**Assignment**
Your task is to repeat the entries underneath exactly, minus the pictures.

**Records provided**
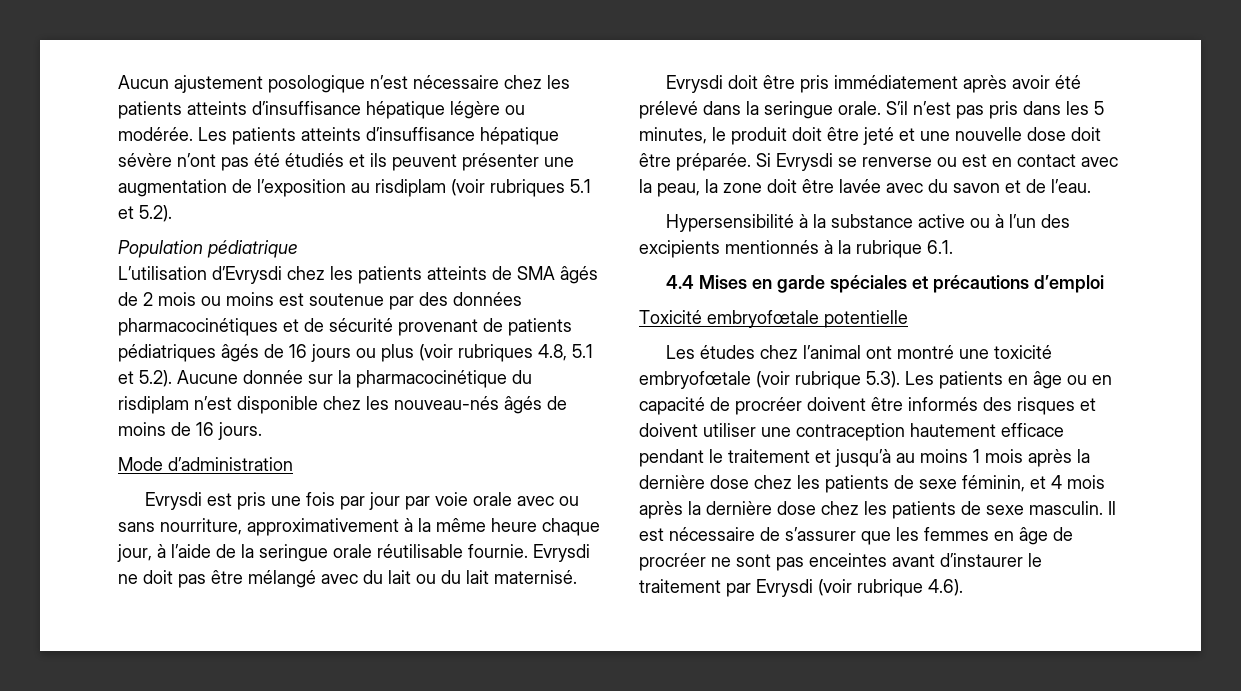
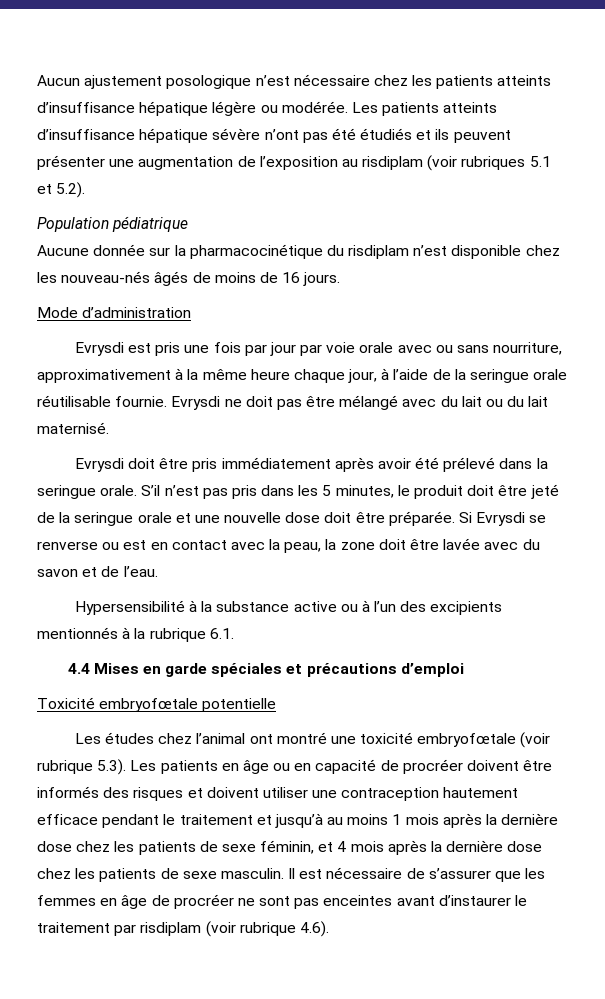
- L’utilisation d’Evrysdi chez les patients atteints de SMA âgés de 2 mois ou moins est soutenue par des données pharmacocinétiques et de sécurité provenant de patients pédiatriques âgés de 16 jours ou plus (voir rubriques 4.8, 5.1 et 5.2). Aucune donnée sur la pharmacocinétique du risdiplam n’est disponible chez les nouveau-nés âgés de moins de 16 jours.
+ Aucune donnée sur la pharmacocinétique du risdiplam n’est disponible chez les nouveau-nés âgés de moins de 16 jours.
- S’il n’est pas pris dans les 5 minutes, le produit doit être jeté et une nouvelle dose doit être préparée.
+ S’il n’est pas pris dans les 5 minutes, le produit doit être jeté de la seringue orale et une nouvelle dose doit être préparée.
- Il est nécessaire de s’assurer que les femmes en âge de procréer ne sont pas enceintes avant d’instaurer le traitement par Evrysdi (voir rubrique 4.6).
+ Il est nécessaire de s’assurer que les femmes en âge de procréer ne sont pas enceintes avant d’instaurer le traitement par risdiplam (voir rubrique 4.6).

**Result**
- L’utilisation d’Evrysdi chez les patients atteints de SMA âgés de 2 mois ou moins est soutenue par des données pharmacocinétiques et de sécurité provenant de patients pédiatriques âgés de 16 jours ou plus (voir rubriques 4.8, 5.1 et 5.2). Aucune donnée sur la pharmacocinétique du risdiplam n’est disponible chez les nouveau-nés âgés de moins de 16 jours.
+ Aucune donnée sur la pharmacocinétique du risdiplam n’est disponible chez les nouveau-nés âgés de moins de 16 jours.
- S’il n’est pas pris dans les 5 minutes, le produit doit être jeté et une nouvelle dose doit être préparée.
+ S’il n’est pas pris dans les 5 minutes, le produit doit être jeté de la seringue orale et une nouvelle dose doit être préparée.
- Il est nécessaire de s’assurer que les femmes en âge de procréer ne sont pas enceintes avant d’instaurer le traitement par Evrysdi (voir rubrique 4.6).
+ Il est nécessaire de s’assurer que les femmes en âge de procréer ne sont pas enceintes avant d’instaurer le traitement par risdiplam (voir rubrique 4.6).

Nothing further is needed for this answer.